Interview your employees, starting with your assistant. Let them know the recent turnover worries you and ask them what’s causing it. If you haven’t already, also call your recently departed employees, including Shannon, and conduct exit interviews.

The longer you delay handling this situation, the more opportunity you give Gabe to potentially create a toxic environment for you and others, damaging morale and productivity, and weakening your relationships with your employees.

If Gabe is a bully, expect him to fight any discipline you mete out. Bully employees invariably feel justified in their actions and have few qualms about fighting back when managers, particularly accommodating ones, initiate discipline.

You may also need to realign your priorities. Because you were busy with other projects, you let Gabe hire replacement employees. Have you invested time in creating two-way communications with these employees?

No matter how large your workload, commit to spending regular time with all your employees. A bully employee who hopes to overthrow the supervisor spends considerable time cultivating covert relationships with co-workers, and then uses these to poison their co-workers against the supervisor. They distort your managerial actions to their co-workers, leading your other employees wonder why you are “so mean” to their co-worker. If your employees don’t get to know you, they may believe your employee bully’s misrepresentations of you.
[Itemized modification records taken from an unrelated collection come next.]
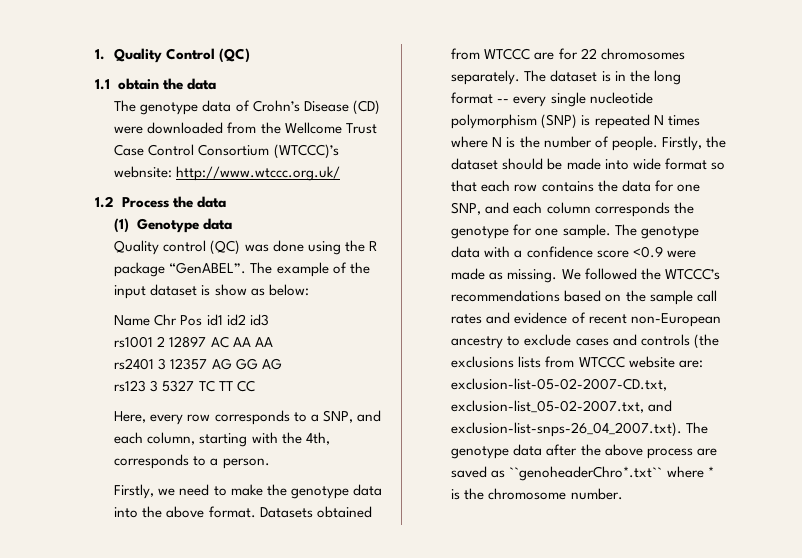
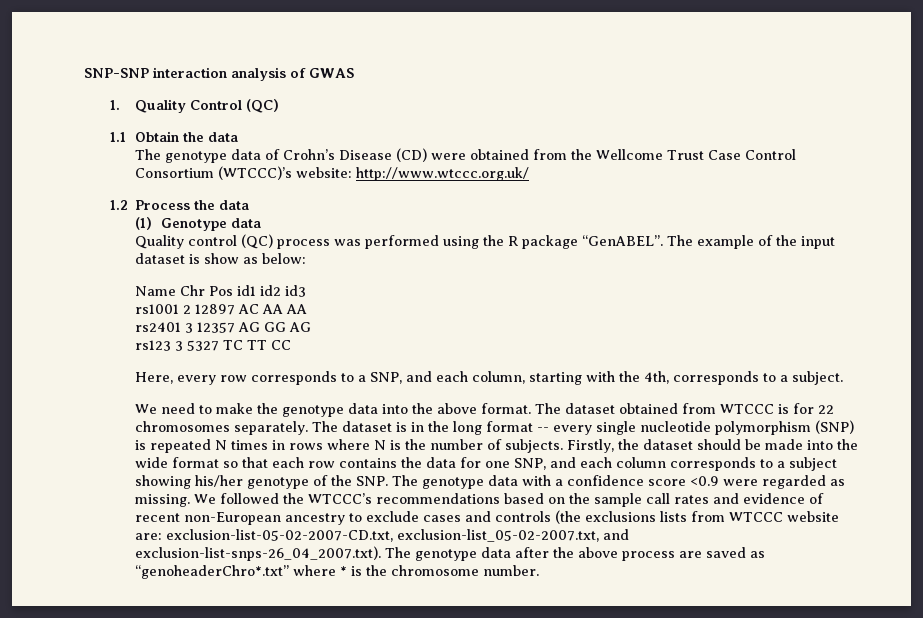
+ SNP-SNP interaction analysis of GWAS
- 1.1 obtain the data
+ 1.1 Obtain the data
- The genotype data of Crohn’s Disease (CD) were downloaded from the Wellcome Trust Case Control Consortium (WTCCC)’s webnsite: http://www.wtccc.org.uk/
+ The genotype data of Crohn’s Disease (CD) were obtained from the Wellcome Trust Case Control Consortium (WTCCC)’s website: http://www.wtccc.org.uk/
- Quality control (QC) was done using the R package “GenABEL”.
+ Quality control (QC) process was performed using the R package “GenABEL”.
- Here, every row corresponds to a SNP, and each column, starting with the 4th, corresponds to a person.
- Firstly, we need to make the genotype data into the above format.
+ Here, every row corresponds to a SNP, and each column, starting with the 4th, corresponds to a subject.
+ We need to make the genotype data into the above format.
- Datasets obtained from WTCCC are for 22 chromosomes separately.
+ The dataset obtained from WTCCC is for 22 chromosomes separately.
- The dataset is in the long format -- every single nucleotide polymorphism (SNP) is repeated N times where N is the number of people.
+ The dataset is in the long format -- every single nucleotide polymorphism (SNP) is repeated N times in rows where N is the number of subjects.
- Firstly, the dataset should be made into wide format so that each row contains the data for one SNP, and each column corresponds the genotype for one sample. The genotype data with a confidence score <0.9 were made as missing.
+ Firstly, the dataset should be made into the wide format so that each row contains the data for one SNP, and each column corresponds to a subject showing his/her genotype of the SNP. The genotype data with a confidence score <0.9 were regarded as missing.
- We followed the WTCCC’s recommendations based on the sample call rates and evidence of recent non-European ancestry to exclude cases and controls (the exclusions lists from WTCCC website are: exclusion-list-05-02-2007-CD.txt, exclusion-list_05-02-2007.txt, and exclusion-list-snps-26_04_2007.txt). The genotype data after the above process are saved as ``genoheaderChro*.txt`` where * is the chromosome number.
+ We followed the WTCCC’s recommendations based on the sample call rates and evidence of recent non-European ancestry to exclude cases and controls (the exclusions lists from WTCCC website are: exclusion-list-05-02-2007-CD.txt, exclusion-list_05-02-2007.txt, and exclusion-list-snps-26_04_2007.txt). The genotype data after the above process are saved as “genoheaderChro*.txt” where * is the chromosome number.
Finally, if Gabe is your problem, realize you can’t afford the price of nice. Ask yourself, “What’s it going to take for me to rise to the challenge?” Then, whatever it is, find it in yourself. Easygoing managers who hire “lay down the law” seconds-in-command often brew a recipe for disaster.

© Dr. Lynne Curry is author of ”Beating the Workplace Bully” and ”Solutions” as well as owner of the management/HR consulting/training firm The Growth Company Inc. Follow her on Twitter @lynnecury10 or at www.bullywhisperer.com.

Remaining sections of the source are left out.